• [EXERCISE DIRECTIONS] In the records that follow, show each line where the word "thead" is present.

[DATASET CONTENT]

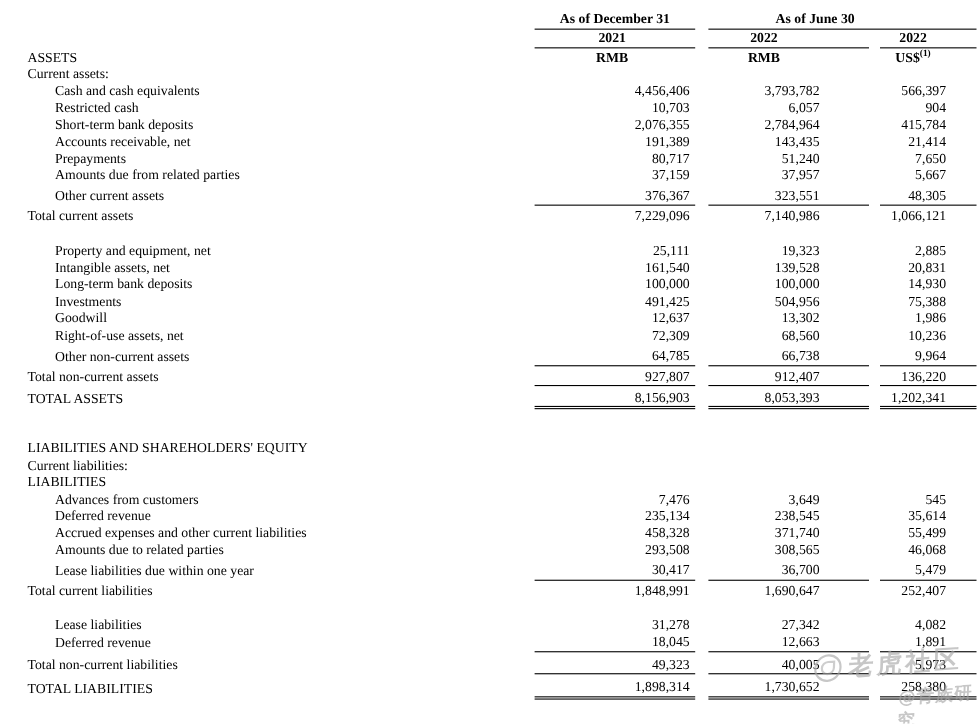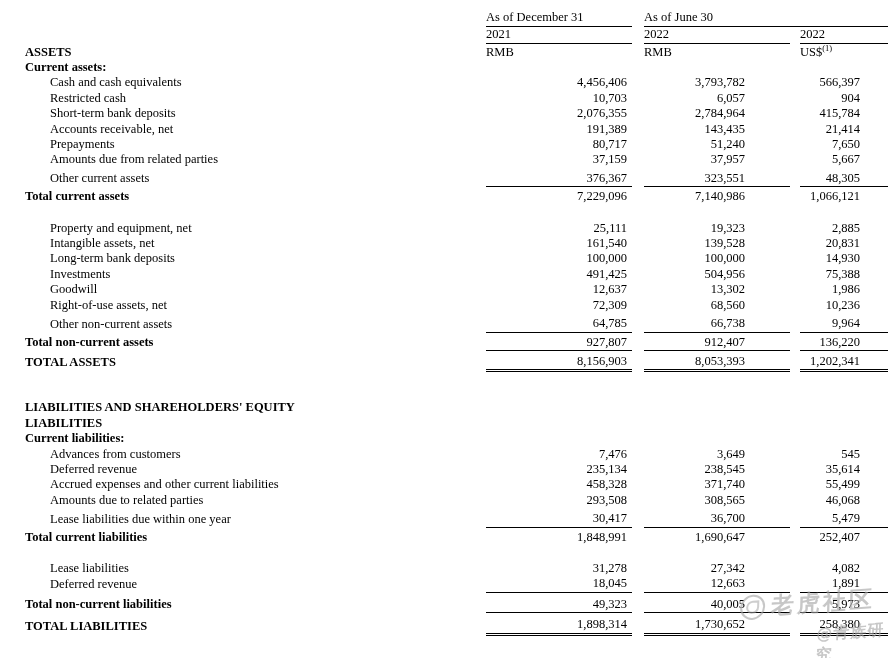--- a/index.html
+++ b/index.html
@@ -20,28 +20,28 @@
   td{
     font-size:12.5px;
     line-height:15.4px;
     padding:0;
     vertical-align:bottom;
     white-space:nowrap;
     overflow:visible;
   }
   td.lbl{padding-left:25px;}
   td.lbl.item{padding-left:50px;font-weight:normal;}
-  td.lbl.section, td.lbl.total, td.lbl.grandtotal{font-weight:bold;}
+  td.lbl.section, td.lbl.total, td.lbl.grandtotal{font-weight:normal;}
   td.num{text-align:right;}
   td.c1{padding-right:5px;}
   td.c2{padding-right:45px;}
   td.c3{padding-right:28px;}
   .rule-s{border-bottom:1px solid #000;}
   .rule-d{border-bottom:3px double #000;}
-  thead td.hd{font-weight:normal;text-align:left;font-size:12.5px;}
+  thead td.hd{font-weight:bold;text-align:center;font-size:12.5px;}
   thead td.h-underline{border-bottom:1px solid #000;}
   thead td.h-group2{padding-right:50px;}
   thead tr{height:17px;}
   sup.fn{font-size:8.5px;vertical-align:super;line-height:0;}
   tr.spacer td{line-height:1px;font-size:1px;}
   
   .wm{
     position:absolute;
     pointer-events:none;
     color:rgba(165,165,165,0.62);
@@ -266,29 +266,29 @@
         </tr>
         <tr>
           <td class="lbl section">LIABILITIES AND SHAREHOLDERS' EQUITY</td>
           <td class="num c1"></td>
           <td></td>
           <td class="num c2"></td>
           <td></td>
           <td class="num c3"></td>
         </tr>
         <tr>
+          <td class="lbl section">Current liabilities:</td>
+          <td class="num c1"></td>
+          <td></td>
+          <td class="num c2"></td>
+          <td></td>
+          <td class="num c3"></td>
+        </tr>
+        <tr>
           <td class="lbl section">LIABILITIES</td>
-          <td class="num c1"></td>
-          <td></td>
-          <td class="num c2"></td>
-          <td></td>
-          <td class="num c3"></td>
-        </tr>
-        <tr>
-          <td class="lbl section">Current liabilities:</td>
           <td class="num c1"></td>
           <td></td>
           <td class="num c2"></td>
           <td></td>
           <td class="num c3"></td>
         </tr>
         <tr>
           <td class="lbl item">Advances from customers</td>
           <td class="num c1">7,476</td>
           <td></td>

[/DATASET CONTENT]

• [RESULT]
-  thead td.hd{font-weight:normal;text-align:left;font-size:12.5px;}
+  thead td.hd{font-weight:bold;text-align:center;font-size:12.5px;}
   thead td.h-underline{border-bottom:1px solid #000;}
   thead td.h-group2{padding-right:50px;}
   thead tr{height:17px;}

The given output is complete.